▶ [DATA RECORDS]

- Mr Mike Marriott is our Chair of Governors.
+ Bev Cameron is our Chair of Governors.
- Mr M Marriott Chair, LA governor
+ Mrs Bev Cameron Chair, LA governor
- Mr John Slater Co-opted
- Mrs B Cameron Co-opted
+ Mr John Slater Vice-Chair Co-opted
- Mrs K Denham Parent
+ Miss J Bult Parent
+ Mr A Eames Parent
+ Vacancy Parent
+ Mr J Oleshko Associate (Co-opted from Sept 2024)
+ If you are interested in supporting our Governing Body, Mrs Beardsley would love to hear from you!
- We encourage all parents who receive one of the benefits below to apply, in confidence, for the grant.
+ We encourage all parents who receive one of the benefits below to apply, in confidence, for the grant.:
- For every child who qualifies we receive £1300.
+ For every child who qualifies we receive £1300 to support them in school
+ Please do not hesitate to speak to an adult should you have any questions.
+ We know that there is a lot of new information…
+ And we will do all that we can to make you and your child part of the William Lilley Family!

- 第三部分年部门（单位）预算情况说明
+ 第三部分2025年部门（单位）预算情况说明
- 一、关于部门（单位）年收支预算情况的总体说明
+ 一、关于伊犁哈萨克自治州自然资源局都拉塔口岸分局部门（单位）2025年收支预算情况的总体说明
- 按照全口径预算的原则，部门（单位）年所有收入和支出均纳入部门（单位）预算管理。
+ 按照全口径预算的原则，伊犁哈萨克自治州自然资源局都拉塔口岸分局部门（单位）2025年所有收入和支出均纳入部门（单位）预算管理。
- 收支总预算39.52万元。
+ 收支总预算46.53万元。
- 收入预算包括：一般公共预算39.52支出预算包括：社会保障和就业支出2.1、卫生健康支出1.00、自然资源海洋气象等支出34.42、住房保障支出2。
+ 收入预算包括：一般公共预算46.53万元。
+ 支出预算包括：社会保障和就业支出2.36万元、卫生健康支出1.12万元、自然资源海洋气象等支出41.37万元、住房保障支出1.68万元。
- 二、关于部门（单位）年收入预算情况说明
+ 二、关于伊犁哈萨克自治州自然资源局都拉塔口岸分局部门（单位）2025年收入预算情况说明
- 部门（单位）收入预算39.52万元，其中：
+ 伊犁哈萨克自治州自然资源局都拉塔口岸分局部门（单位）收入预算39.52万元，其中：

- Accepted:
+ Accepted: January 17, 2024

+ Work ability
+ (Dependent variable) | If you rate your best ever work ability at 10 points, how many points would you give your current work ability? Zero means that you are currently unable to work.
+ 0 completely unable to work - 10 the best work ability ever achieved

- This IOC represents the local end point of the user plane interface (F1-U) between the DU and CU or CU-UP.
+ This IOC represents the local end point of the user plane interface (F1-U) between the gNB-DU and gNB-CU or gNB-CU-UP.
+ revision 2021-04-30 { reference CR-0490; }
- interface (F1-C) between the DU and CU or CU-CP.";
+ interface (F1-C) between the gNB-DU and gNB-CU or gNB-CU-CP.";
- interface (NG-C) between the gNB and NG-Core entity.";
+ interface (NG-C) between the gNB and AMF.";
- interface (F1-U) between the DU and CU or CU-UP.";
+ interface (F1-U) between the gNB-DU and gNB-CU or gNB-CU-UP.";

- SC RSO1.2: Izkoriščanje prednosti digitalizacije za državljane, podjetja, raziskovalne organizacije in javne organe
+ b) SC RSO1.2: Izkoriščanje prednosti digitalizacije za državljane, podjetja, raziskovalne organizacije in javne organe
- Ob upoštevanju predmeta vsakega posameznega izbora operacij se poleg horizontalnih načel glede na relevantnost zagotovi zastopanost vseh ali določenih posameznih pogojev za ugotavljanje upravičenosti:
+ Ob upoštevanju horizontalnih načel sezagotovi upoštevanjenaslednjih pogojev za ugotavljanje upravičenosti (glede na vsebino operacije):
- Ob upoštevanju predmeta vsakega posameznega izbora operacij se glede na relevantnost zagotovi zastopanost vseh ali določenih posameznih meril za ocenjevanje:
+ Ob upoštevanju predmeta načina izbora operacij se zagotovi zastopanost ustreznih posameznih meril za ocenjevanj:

▶ [BRIEF]
The lines from the first of the entries through the line holding "have any questions." are to be restated word for word, and no others.

▶ [WRITTEN ANSWER]
- Mr Mike Marriott is our Chair of Governors.
+ Bev Cameron is our Chair of Governors.
- Mr M Marriott Chair, LA governor
+ Mrs Bev Cameron Chair, LA governor
- Mr John Slater Co-opted
- Mrs B Cameron Co-opted
+ Mr John Slater Vice-Chair Co-opted
- Mrs K Denham Parent
+ Miss J Bult Parent
+ Mr A Eames Parent
+ Vacancy Parent
+ Mr J Oleshko Associate (Co-opted from Sept 2024)
+ If you are interested in supporting our Governing Body, Mrs Beardsley would love to hear from you!
- We encourage all parents who receive one of the benefits below to apply, in confidence, for the grant.
+ We encourage all parents who receive one of the benefits below to apply, in confidence, for the grant.:
- For every child who qualifies we receive £1300.
+ For every child who qualifies we receive £1300 to support them in school
+ Please do not hesitate to speak to an adult should you have any questions.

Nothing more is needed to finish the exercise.